### Task goal
The pictures must be left out, while the rest of the data is copied exactly.
=== Begin Enclosure ===
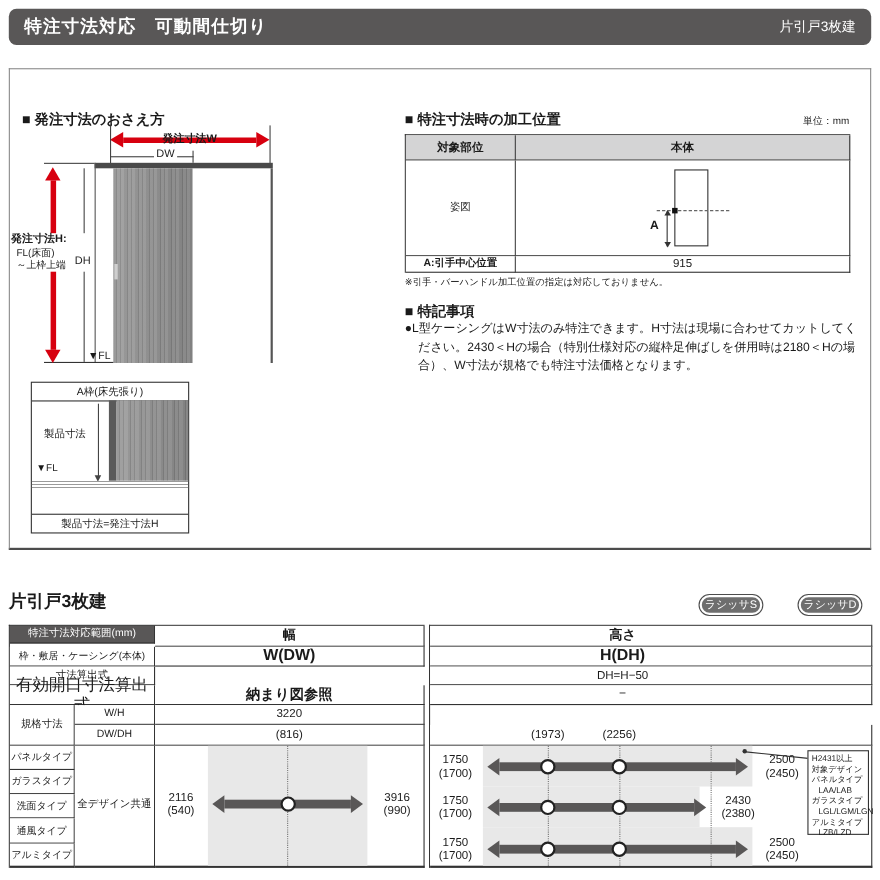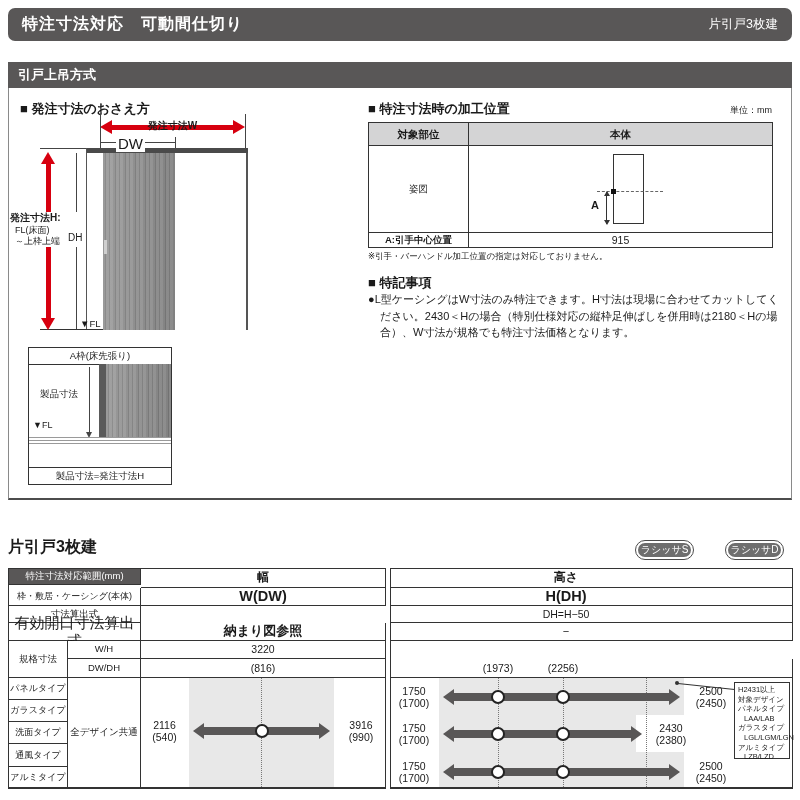--- a/index.html
+++ b/index.html
@@ -79,7 +79,6 @@
   </div>
 
   <div class="section"></div>
-  <div class="sechead">引戸上吊方式</div>
 
   <div class="abs h13" style="left:20px;top:100px;">■ 発注寸法のおさえ方</div>
 

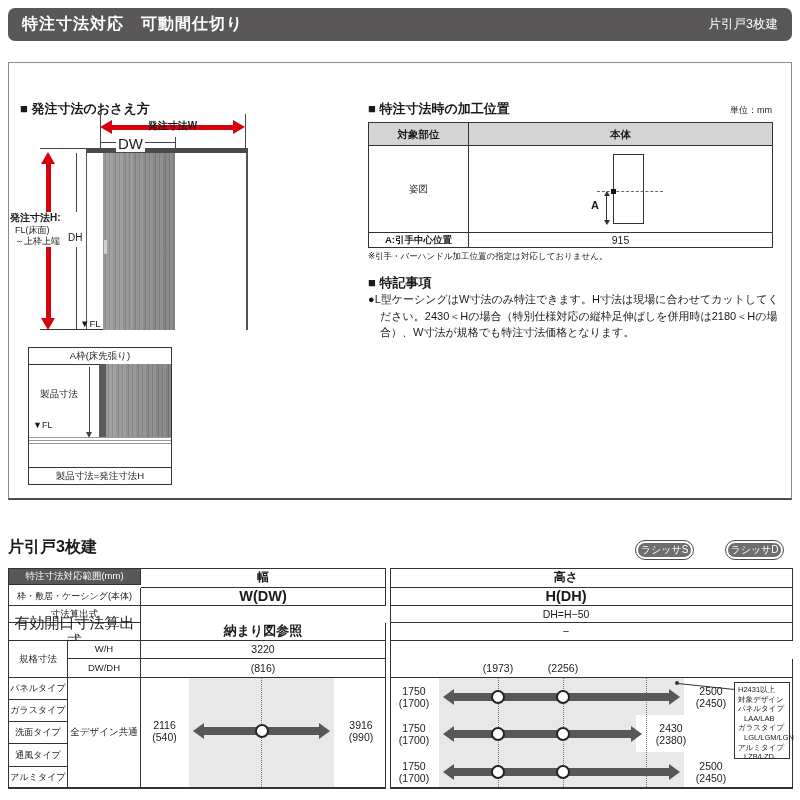--- a/index.html
+++ b/index.html
@@ -89,7 +89,7 @@
 
   <div class="hln" style="left:100px;top:142px;width:76px;"></div>
   <div class="vln" style="left:175px;top:137px;height:11px;"></div>
-  <div class="abs wbg" style="left:116px;top:135px;font-size:15px;z-index:3;">DW</div>
+  <div class="abs wbg" style="left:140px;top:135px;font-size:10px;z-index:3;">DW</div>
 
   <div class="abs" style="left:86px;top:148px;width:162px;height:5px;background:#4a4a4a;"></div>
   <div class="vln" style="left:86px;top:148px;height:182px;background:#555;"></div>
=== End Enclosure ===
### Result for this task
--- a/index.html
+++ b/index.html
@@ -79,7 +79,6 @@
   </div>
 
   <div class="section"></div>
-  <div class="sechead">引戸上吊方式</div>
 
   <div class="abs h13" style="left:20px;top:100px;">■ 発注寸法のおさえ方</div>
 

--- a/index.html
+++ b/index.html
@@ -89,7 +89,7 @@
 
   <div class="hln" style="left:100px;top:142px;width:76px;"></div>
   <div class="vln" style="left:175px;top:137px;height:11px;"></div>
-  <div class="abs wbg" style="left:116px;top:135px;font-size:15px;z-index:3;">DW</div>
+  <div class="abs wbg" style="left:140px;top:135px;font-size:10px;z-index:3;">DW</div>
 
   <div class="abs" style="left:86px;top:148px;width:162px;height:5px;background:#4a4a4a;"></div>
   <div class="vln" style="left:86px;top:148px;height:182px;background:#555;"></div>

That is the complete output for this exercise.